Hey i need help in removing words from my results gained through a twitter search, here is the code i use.
library("twitteR")
library("ROAuth")
cred$handshake()
save(cred, file="twitter.Rdata")
load("twitter.Rdata")
registerTwitterOAuth(cred)
tweets = searchTwitter('#apple', n = 100, lang = "en")
tweets.df = twListToDF(tweets)
names(tweets.df)
tweets.df$text
tweet.words = strsplit(tweets.df$text, "[^A-Za-z]+")
word.table = table(unlist(tweet.words))
library("tm")
myStopwords <- c(stopwords('english'), "#apple","http://")
tweet.corpus = Corpus(VectorSource(tweets.df$text))
tweet.corpus = tm_map(tweet.corpus,function(x) iconv(x, to='UTF8', sub='byte'))

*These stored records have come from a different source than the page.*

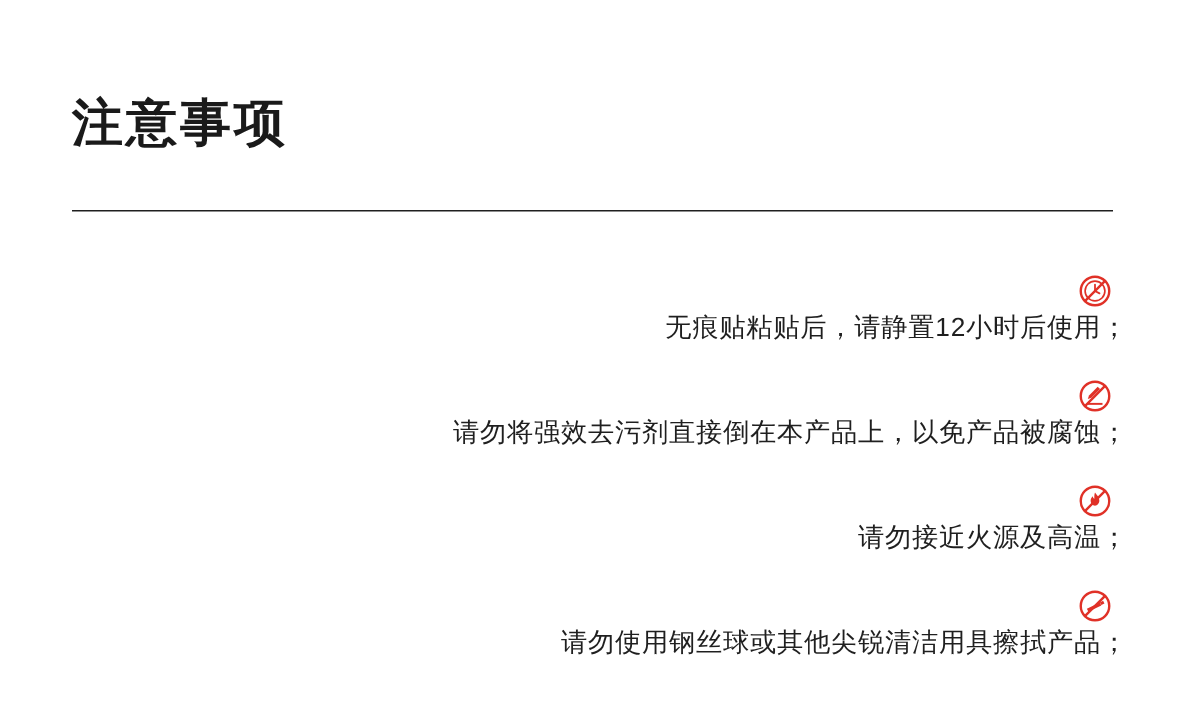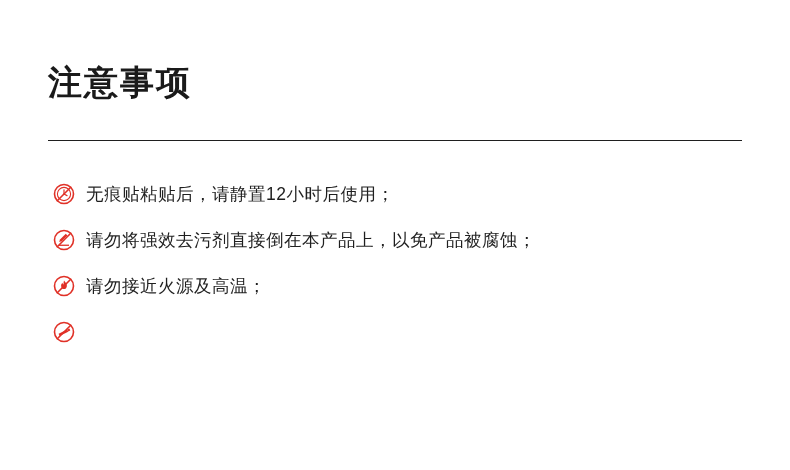--- a/index.html
+++ b/index.html
@@ -49,6 +49,7 @@
     display: flex;
     align-items: flex-end;
     margin-bottom: 22px;
+    flex-direction: column;
   }
   .note-row:last-child {
     margin-bottom: 0;

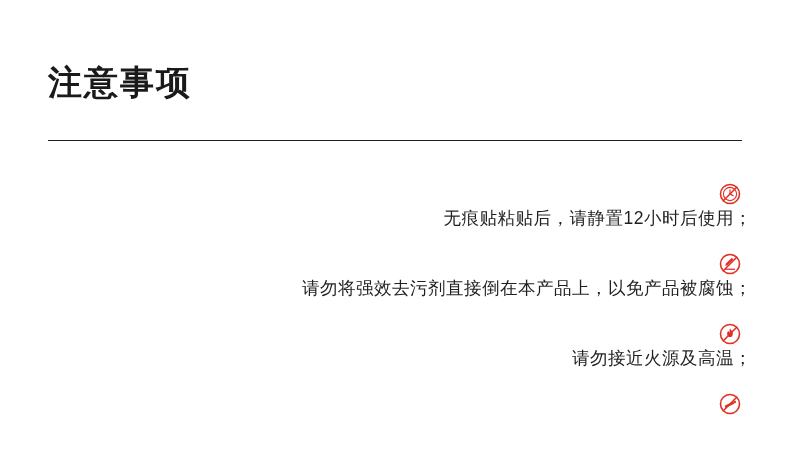--- a/index.html
+++ b/index.html
@@ -125,6 +125,7 @@
           <line x1="5.3" y1="18.7" x2="18.7" y2="5.3" stroke="#e03127" stroke-width="1.6" stroke-linecap="round"></line>
         </svg>
       </span>
+      <span class="note-text">请勿使用钢丝球或其他尖锐清洁用具擦拭产品；</span>
     </div>
 
 

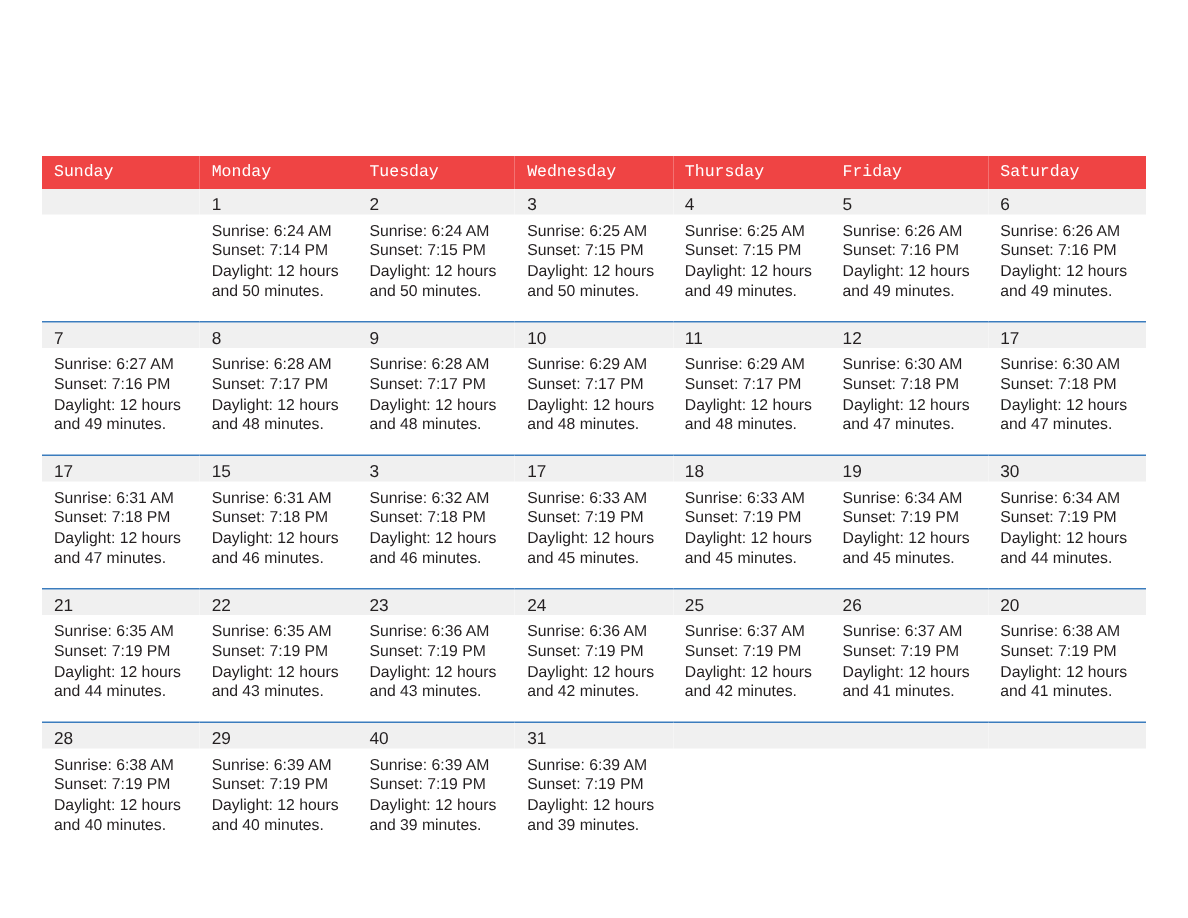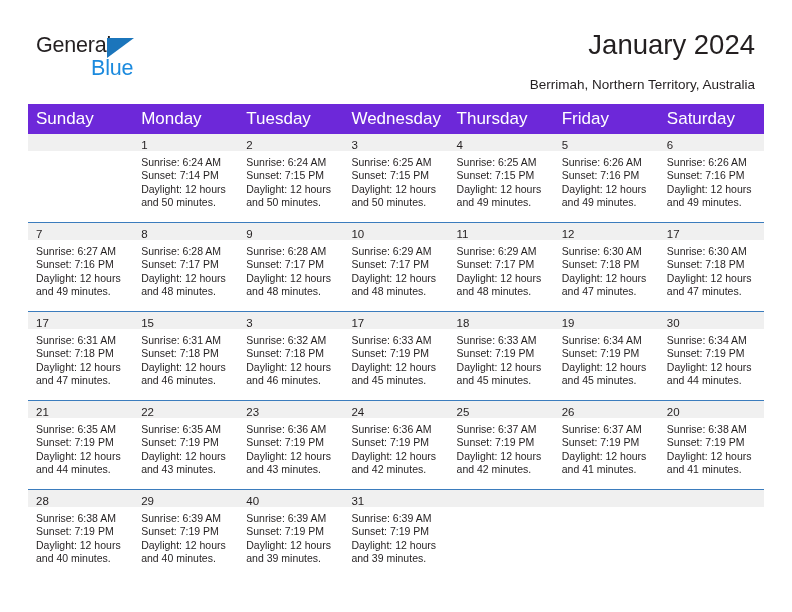--- a/index.html
+++ b/index.html
@@ -144,17 +144,6 @@
 
 <div class="page">
 
-  <div class="header">
-
-    <div class="logo">
-      <span class="logo-general">General</span>
-      <span class="logo-tri"></span>
-      <span class="logo-blue">Blue</span>
-    </div>
-
-    <div class="title">January 2024</div>
-    <div class="subtitle">Berrimah, Northern Territory, Australia</div>
-  </div>
 
   <div class="calendar">
     <table class="cal">

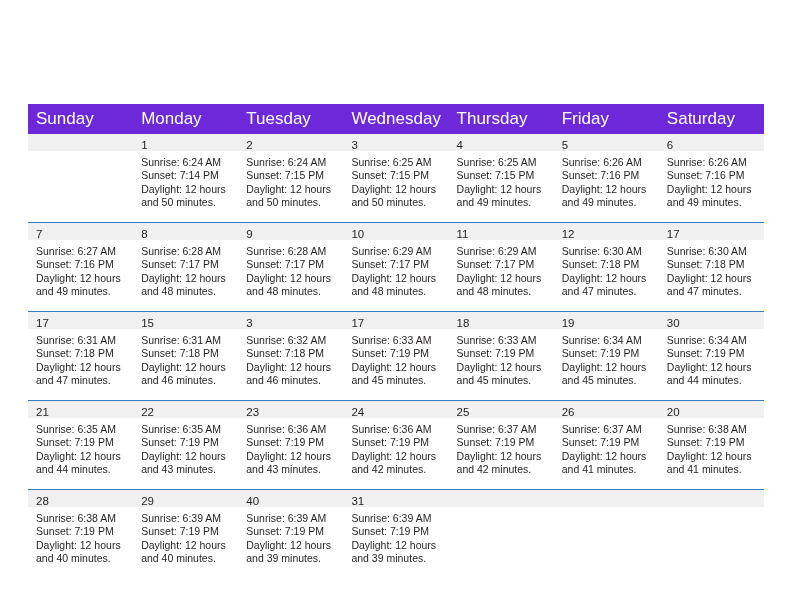--- a/index.html
+++ b/index.html
@@ -97,14 +97,15 @@
     table-layout: fixed;
   }
   table.cal th {
-    background: #6d28d9;
+    background: #ef4444;
     color: #ffffff;
-    font-size: 17px;
+    font-size: 11px;
     font-weight: normal;
     text-align: left;
     padding: 5px 0 5px 8px;
     height: 11px;
     border: none;
+    font-family: Liberation Mono, monospace;
   }
   td.daycell {
     vertical-align: top;

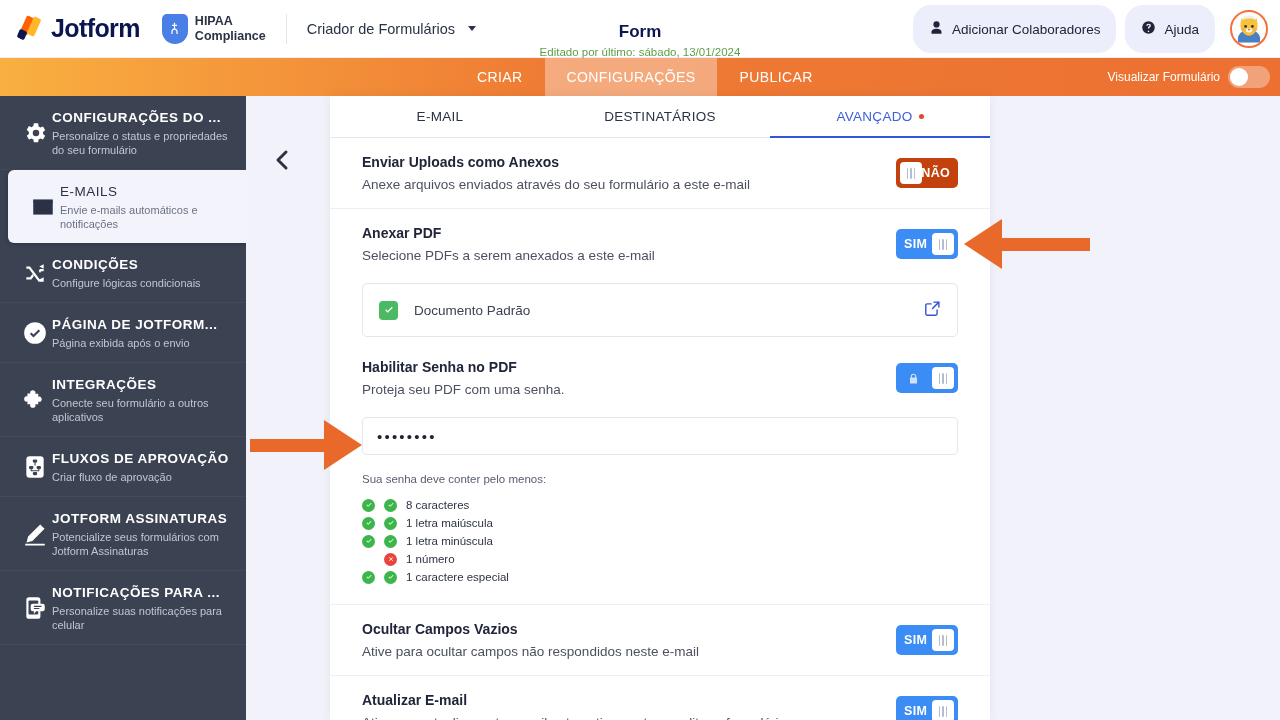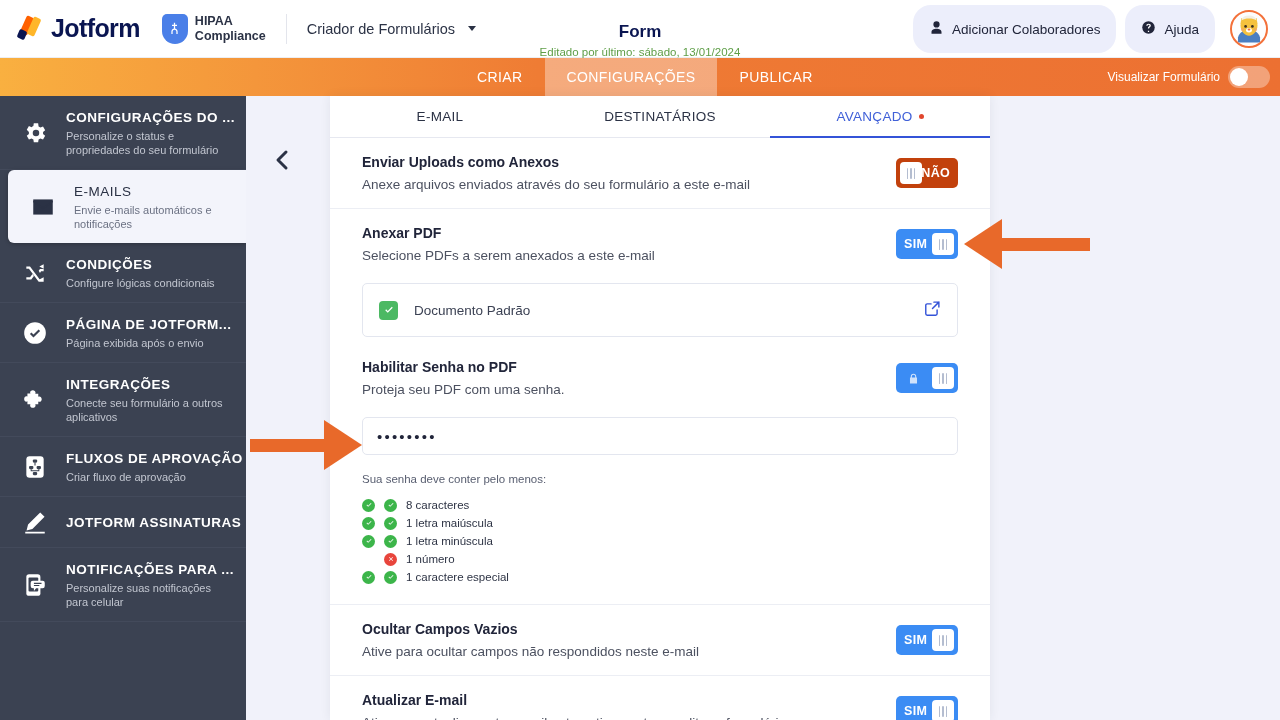--- a/index.html
+++ b/index.html
@@ -100,7 +100,7 @@
     background: #3b4252; overflow: hidden;
   }
   .side-item {
-    display: flex; align-items: center; gap: 14px;
+    display: flex; align-items: center; 
     padding: 12px 14px 12px 18px; position: relative;
     border-bottom: 1px solid #434a5b; cursor: pointer;
   }

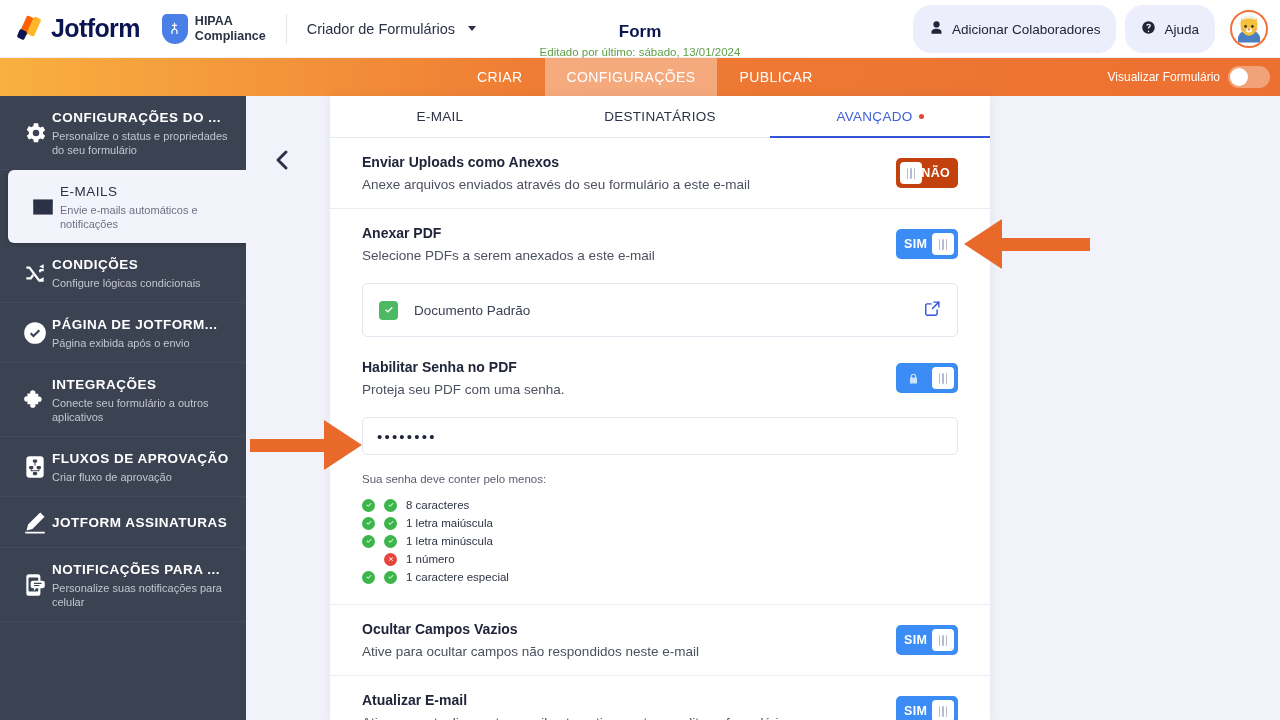--- a/index.html
+++ b/index.html
@@ -410,6 +410,7 @@
       </span>
       <span class="side-text">
         <span class="side-title">JOTFORM ASSINATURAS</span>
+        <span class="side-desc" style="display:block">Potencialize seus formulários com Jotform Assinaturas</span>
       </span>
     </div>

tweet.corpus = tm_map(tweet.corpus, PlainTextDocument)
tweet.corpus = tm_map(tweet.corpus,removeWords, myStopwords)
tweet.dtm = DocumentTermMatrix(tweet.corpus)
tweet.matrix = inspect(tweet.dtm)
But the problem is, it isn't removing the results that contain #apple, and website addresses containing Http:// from the corpus, how i can i remove these results? thank you for the help, Matt.